*** Data for processing Section Begins ***

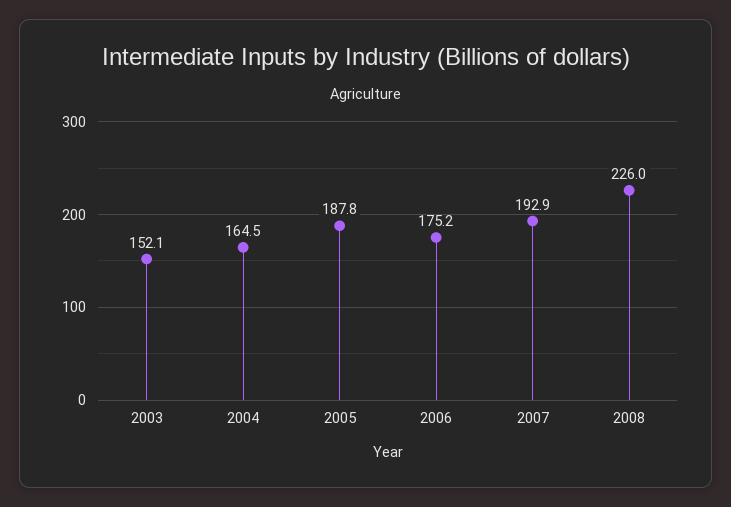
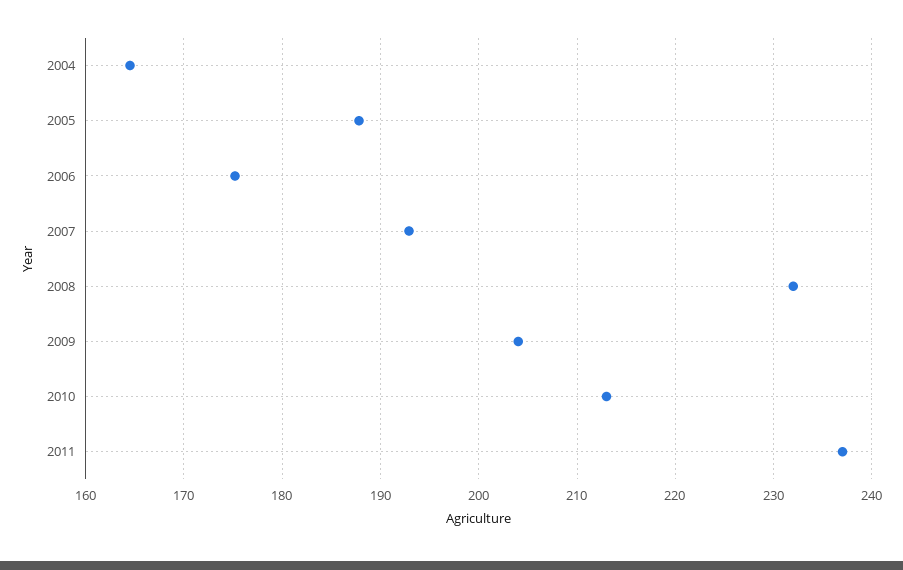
2003: 152.1 -> none
2008: 226 -> 232
2009: none -> 204
2010: none -> 213
2011: none -> 237

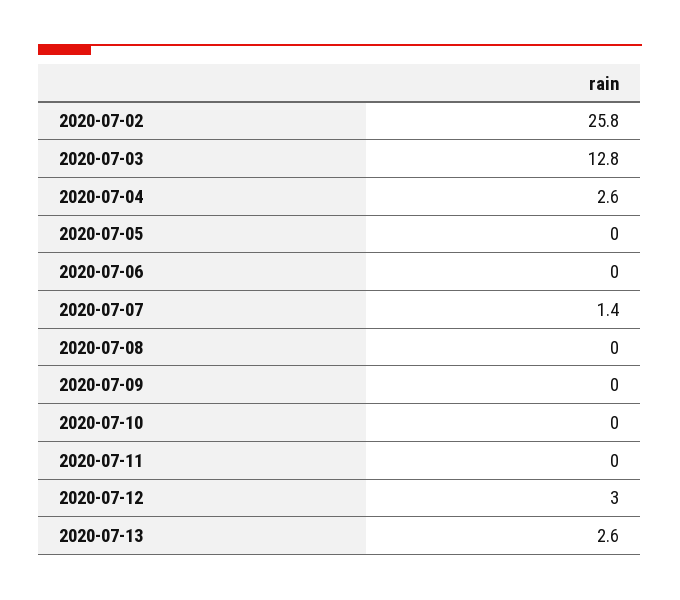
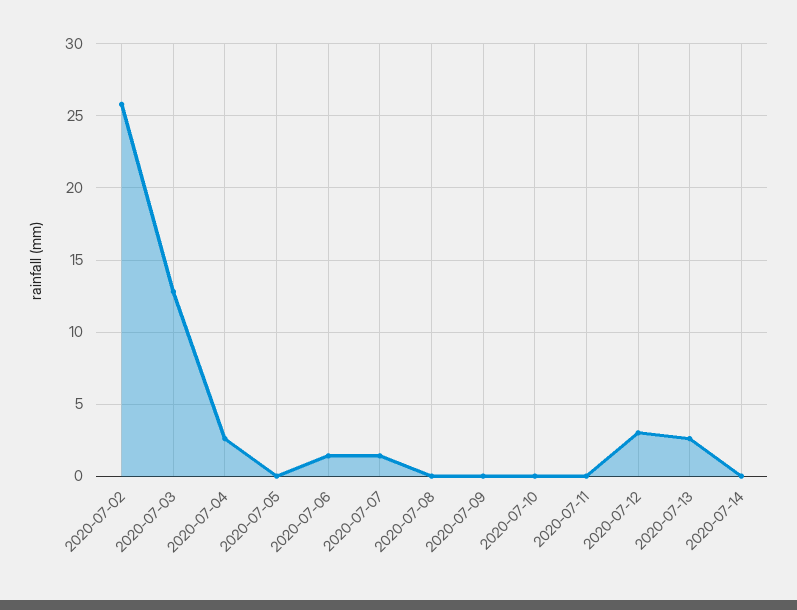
2020-07-06: 0 -> 1.5
2020-07-14: none -> 0

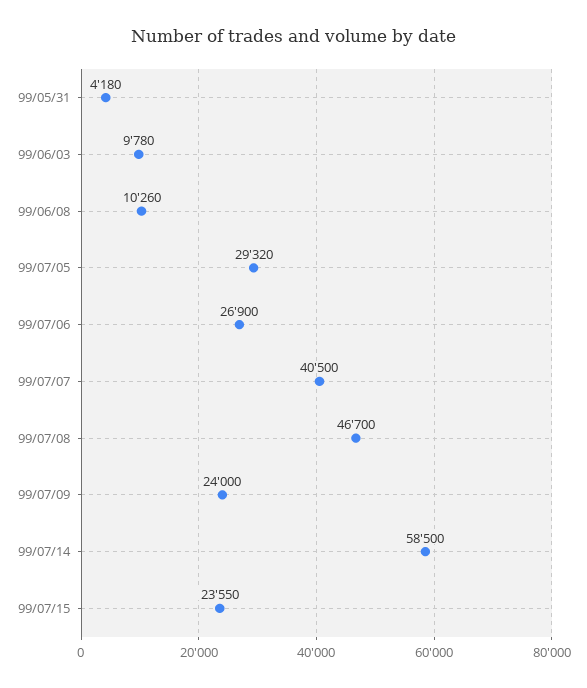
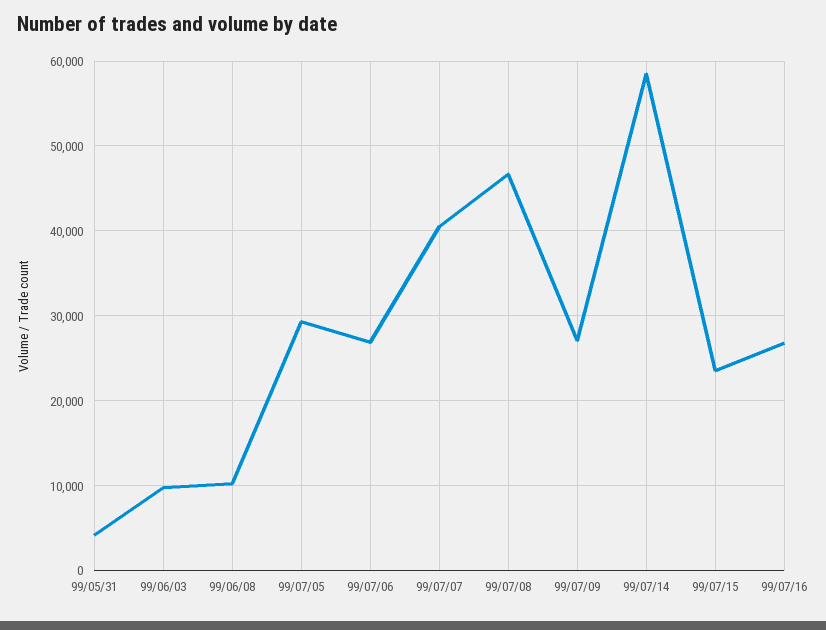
99/07/09: 24000 -> 27000
99/07/16: none -> 27000

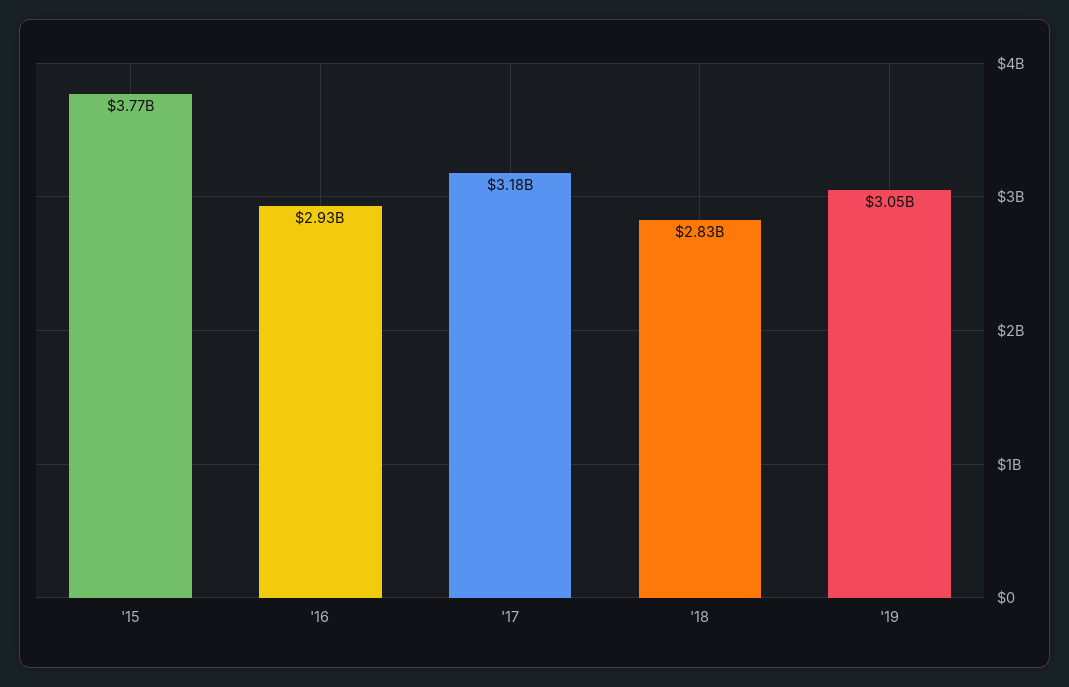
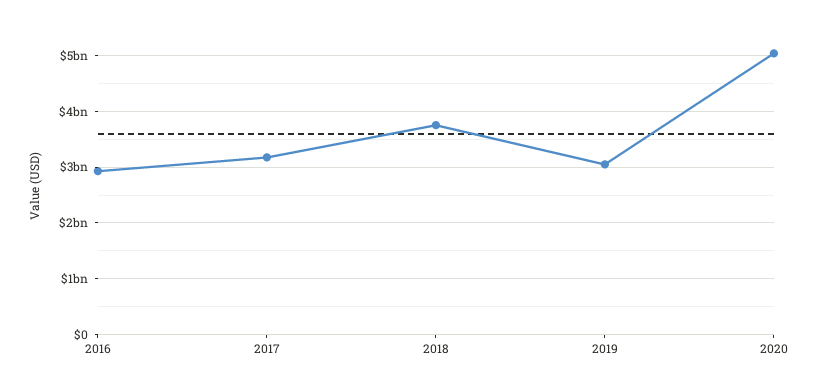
'15: 3770000000 -> none
'18: 2830000000 -> 3800000000
2020: none -> 5000000000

*** Data for processing Section Ends ***

Problem description: Type out each line of the records above exactly, skipping any pictures.

Solution below:
2003: 152.1 -> none
2008: 226 -> 232
2009: none -> 204
2010: none -> 213
2011: none -> 237

2020-07-06: 0 -> 1.5
2020-07-14: none -> 0

99/07/09: 24000 -> 27000
99/07/16: none -> 27000

'15: 3770000000 -> none
'18: 2830000000 -> 3800000000
2020: none -> 5000000000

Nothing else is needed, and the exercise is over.